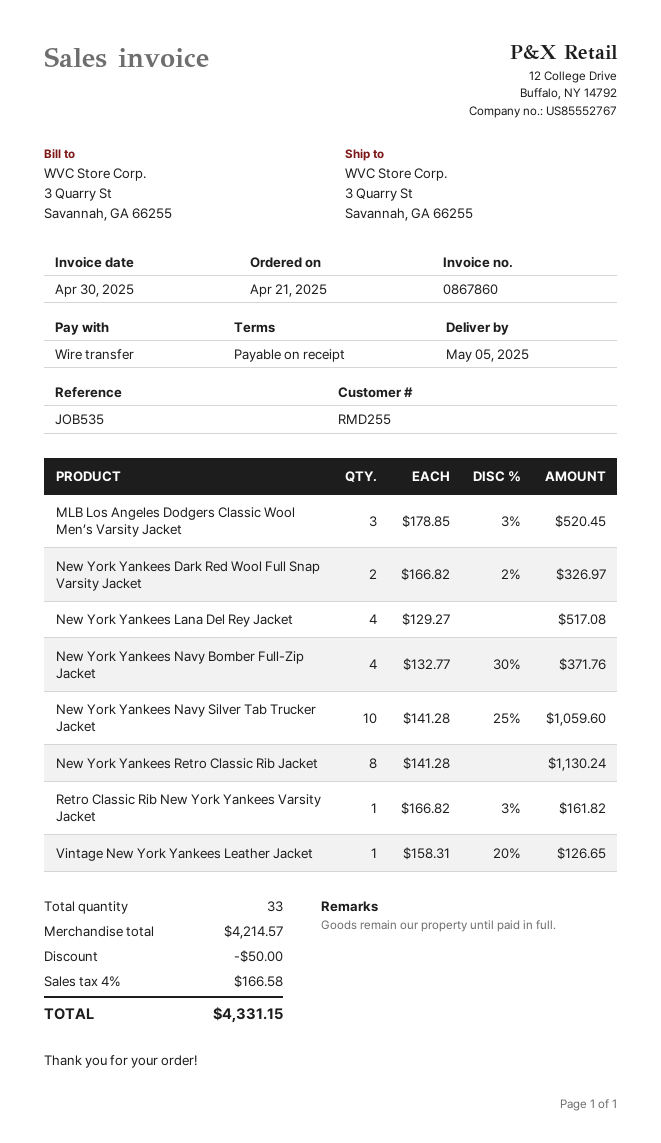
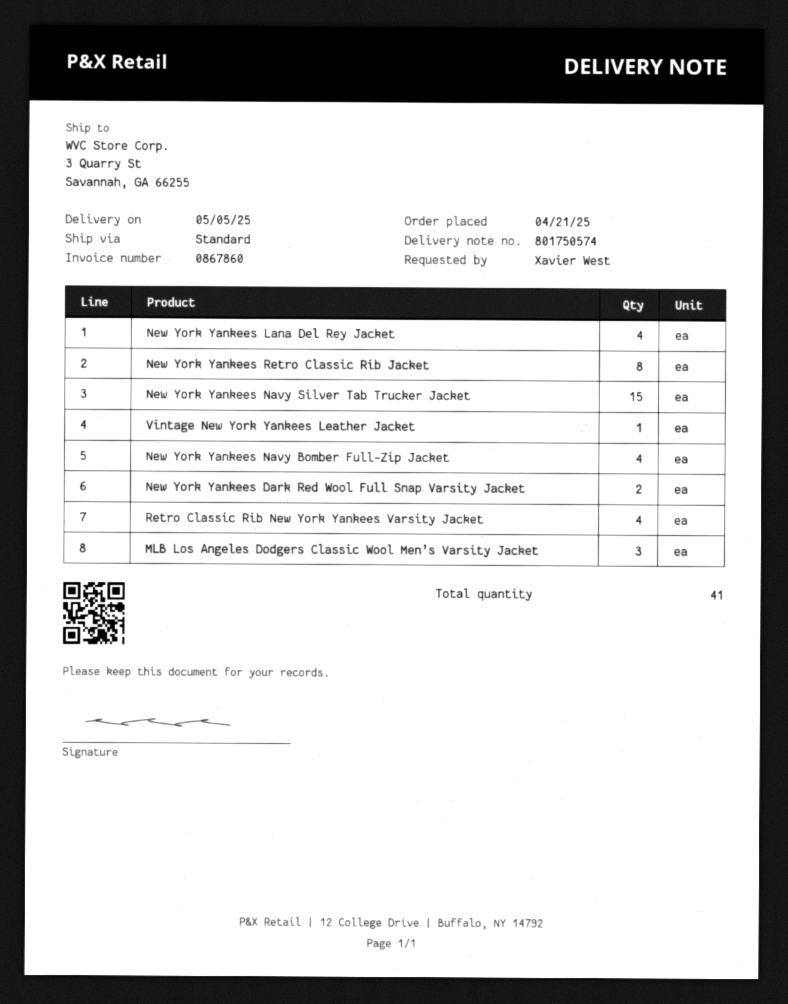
New York Yankees Navy Silver Tab Trucker Jacket: 10 -> 15
Retro Classic Rib New York Yankees Varsity Jacket: 1 -> 4
total quantity: 33 -> 41

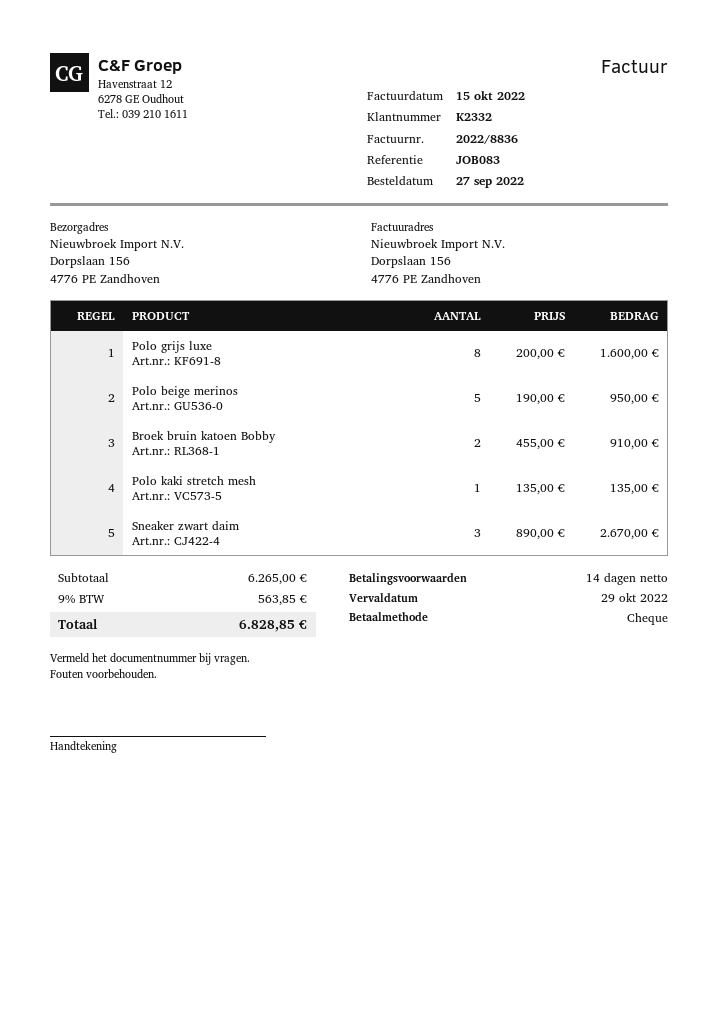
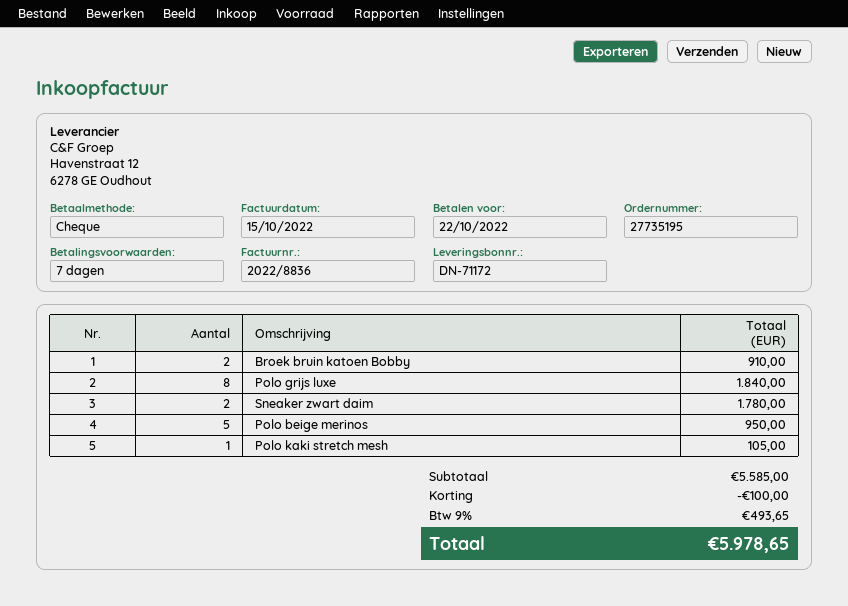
payment terms: 14 days -> 7 days
due date: 2022-10-29 -> 2022-10-22
Polo grijs luxe: 8 for 1600.00 -> 8 for 1840.00
Polo kaki stretch mesh: 1 for 135.00 -> 1 for 105.00
Sneaker zwart daim: 3 for 2670.00 -> 2 for 1780.00
subtotal: 6265.00 -> 5585.00
discount: none -> 100.00
tax: 9% = 563.85 -> 9% = 493.65
total: 6828.85 -> 5978.65

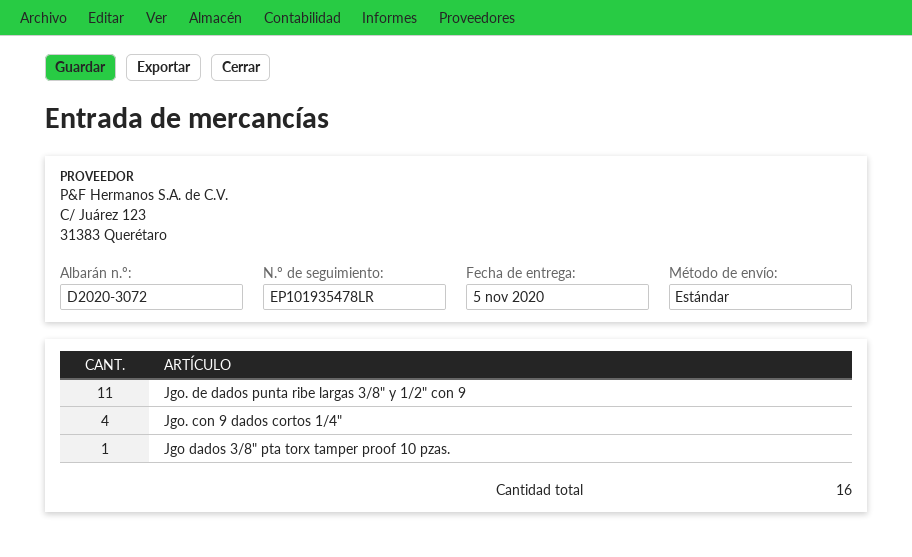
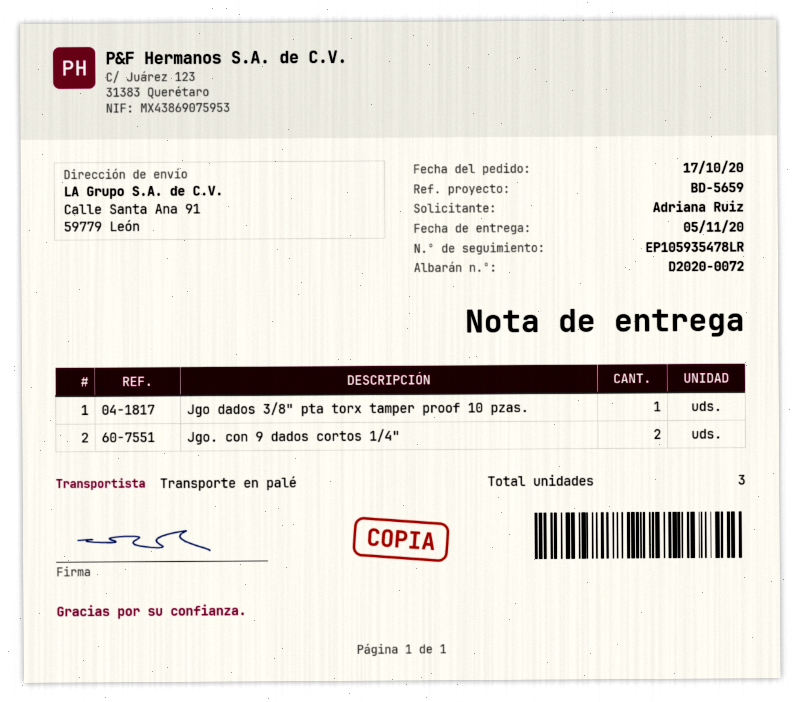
delivery note number: D2020-3072 -> D2020-0072
shipping method: standard -> pallet freight
tracking number: EP101935478LR -> EP105935478LR
Jgo. de dados punta ribe largas 3/8" y 1/2" con 9: 11 -> none
Jgo. con 9 dados cortos 1/4": 4 -> 2
total quantity: 16 -> 3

┄┄┄┄┄┄┄┄┄┄┄┄┄┄┄┄┄┄┄┄

◆ **What is expected**
With pictures left out, repeat exactly the lines from the line bearing "Retro Classic Rib" through the final line of the records above.

◆ **Expected answer**
Retro Classic Rib New York Yankees Varsity Jacket: 1 -> 4
total quantity: 33 -> 41

payment terms: 14 days -> 7 days
due date: 2022-10-29 -> 2022-10-22
Polo grijs luxe: 8 for 1600.00 -> 8 for 1840.00
Polo kaki stretch mesh: 1 for 135.00 -> 1 for 105.00
Sneaker zwart daim: 3 for 2670.00 -> 2 for 1780.00
subtotal: 6265.00 -> 5585.00
discount: none -> 100.00
tax: 9% = 563.85 -> 9% = 493.65
total: 6828.85 -> 5978.65

delivery note number: D2020-3072 -> D2020-0072
shipping method: standard -> pallet freight
tracking number: EP101935478LR -> EP105935478LR
Jgo. de dados punta ribe largas 3/8" y 1/2" con 9: 11 -> none
Jgo. con 9 dados cortos 1/4": 4 -> 2
total quantity: 16 -> 3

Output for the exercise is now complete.